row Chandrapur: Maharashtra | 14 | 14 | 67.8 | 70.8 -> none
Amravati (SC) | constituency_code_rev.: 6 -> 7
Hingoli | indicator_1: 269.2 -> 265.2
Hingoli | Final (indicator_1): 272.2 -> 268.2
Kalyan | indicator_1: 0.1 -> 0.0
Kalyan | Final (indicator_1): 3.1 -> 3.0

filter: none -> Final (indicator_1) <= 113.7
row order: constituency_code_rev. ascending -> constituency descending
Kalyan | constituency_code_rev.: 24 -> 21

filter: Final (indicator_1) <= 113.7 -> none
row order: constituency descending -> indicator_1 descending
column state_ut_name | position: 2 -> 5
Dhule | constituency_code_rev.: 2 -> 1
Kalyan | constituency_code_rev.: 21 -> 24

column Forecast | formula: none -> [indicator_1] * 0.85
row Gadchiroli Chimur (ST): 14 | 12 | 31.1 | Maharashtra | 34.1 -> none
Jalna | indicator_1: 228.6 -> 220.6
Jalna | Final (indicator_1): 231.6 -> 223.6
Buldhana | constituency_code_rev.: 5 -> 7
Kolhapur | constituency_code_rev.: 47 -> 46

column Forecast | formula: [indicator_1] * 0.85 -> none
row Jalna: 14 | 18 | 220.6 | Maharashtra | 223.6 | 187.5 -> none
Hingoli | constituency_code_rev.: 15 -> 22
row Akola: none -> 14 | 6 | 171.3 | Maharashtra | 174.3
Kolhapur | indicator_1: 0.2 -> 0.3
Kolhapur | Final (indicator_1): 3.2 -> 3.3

○ ○ ○ ○

**Exercise goal**: Start at the line with "Kolhapur | indicator_1: 0.2 -> 0.3" and stop at the end of the records. Write those lines out exactly and add nothing.

**Exercise response**:
Kolhapur | indicator_1: 0.2 -> 0.3
Kolhapur | Final (indicator_1): 3.2 -> 3.3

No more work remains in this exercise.